··· DATA TO USE

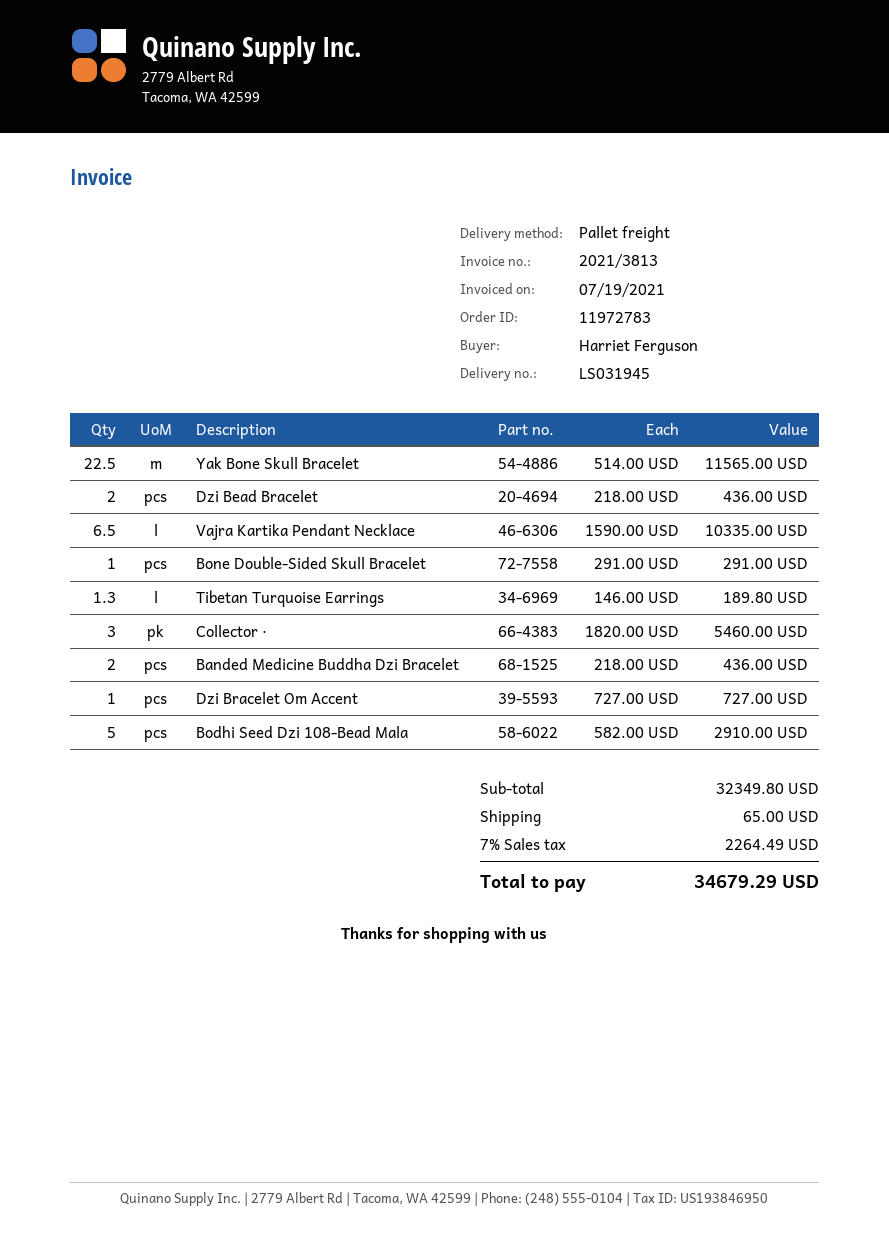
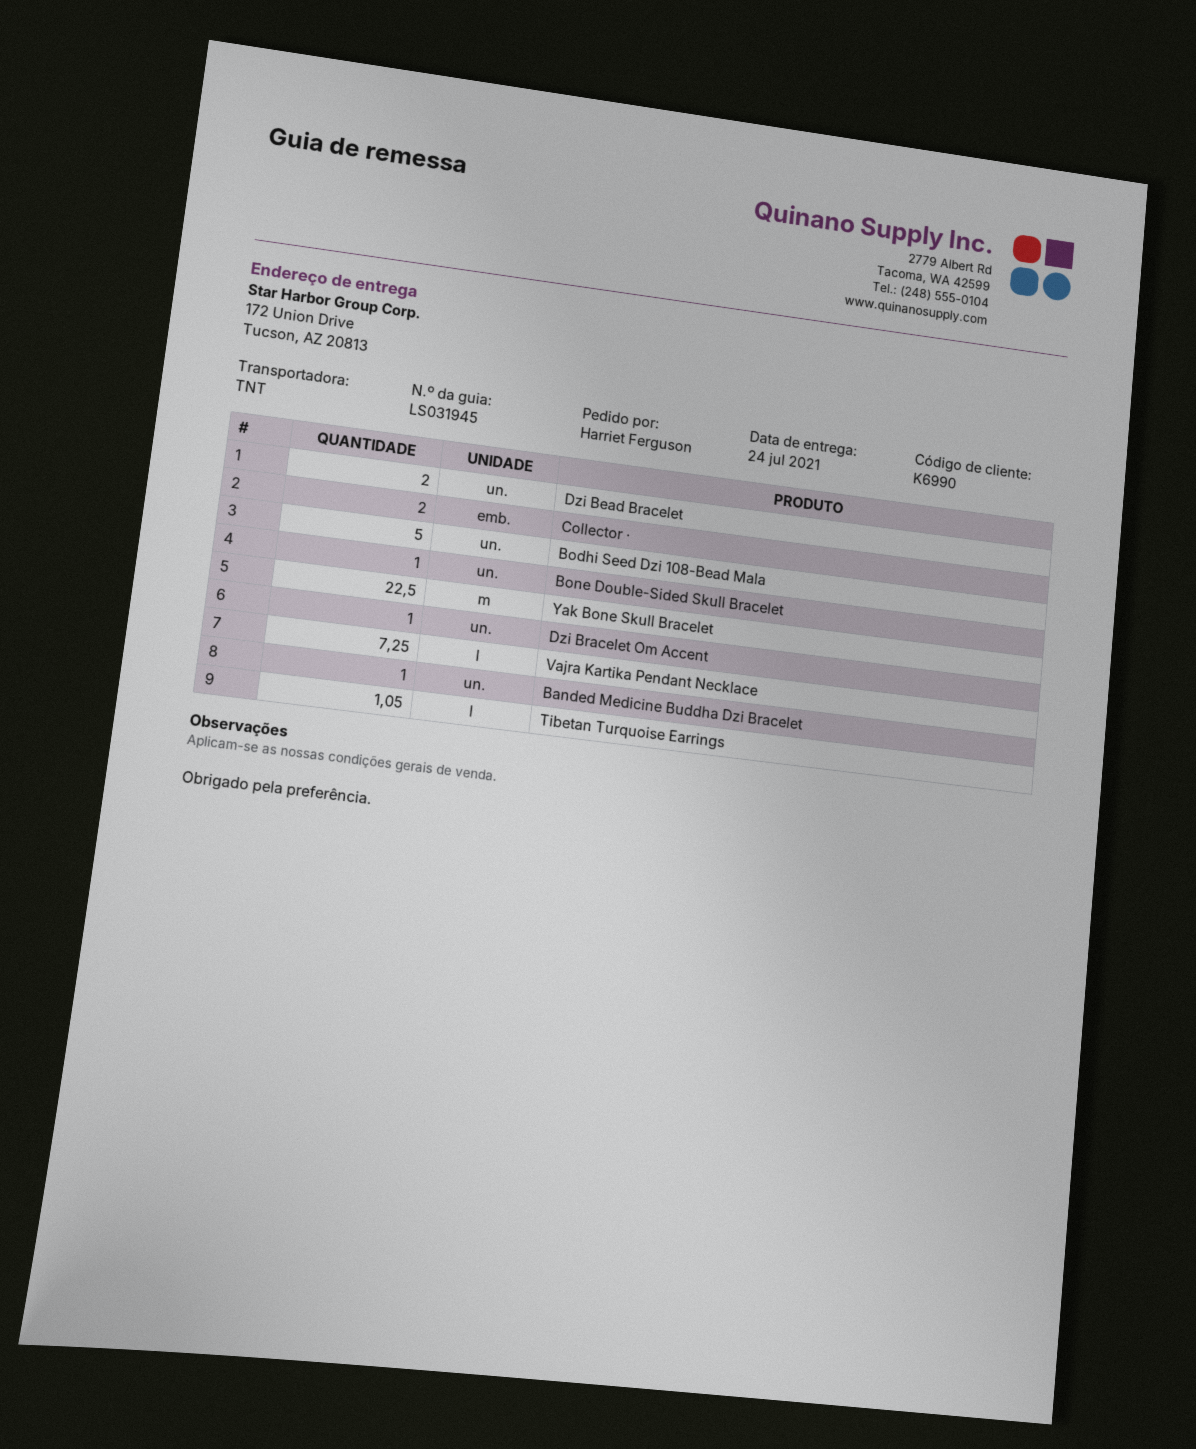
shipping method: pallet freight -> TNT
Vajra Kartika Pendant Necklace: 6.5 -> 7.25
Tibetan Turquoise Earrings: 1.3 -> 1.05
Collector ·: 3 -> 2
Banded Medicine Buddha Dzi Bracelet: 2 -> 1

······

Using the records above, please retype only the run of lines from the line holding "Vajra Kartika Pendant Necklace: 6.5 -> 7.25" through the last line, both ends included.

Vajra Kartika Pendant Necklace: 6.5 -> 7.25
Tibetan Turquoise Earrings: 1.3 -> 1.05
Collector ·: 3 -> 2
Banded Medicine Buddha Dzi Bracelet: 2 -> 1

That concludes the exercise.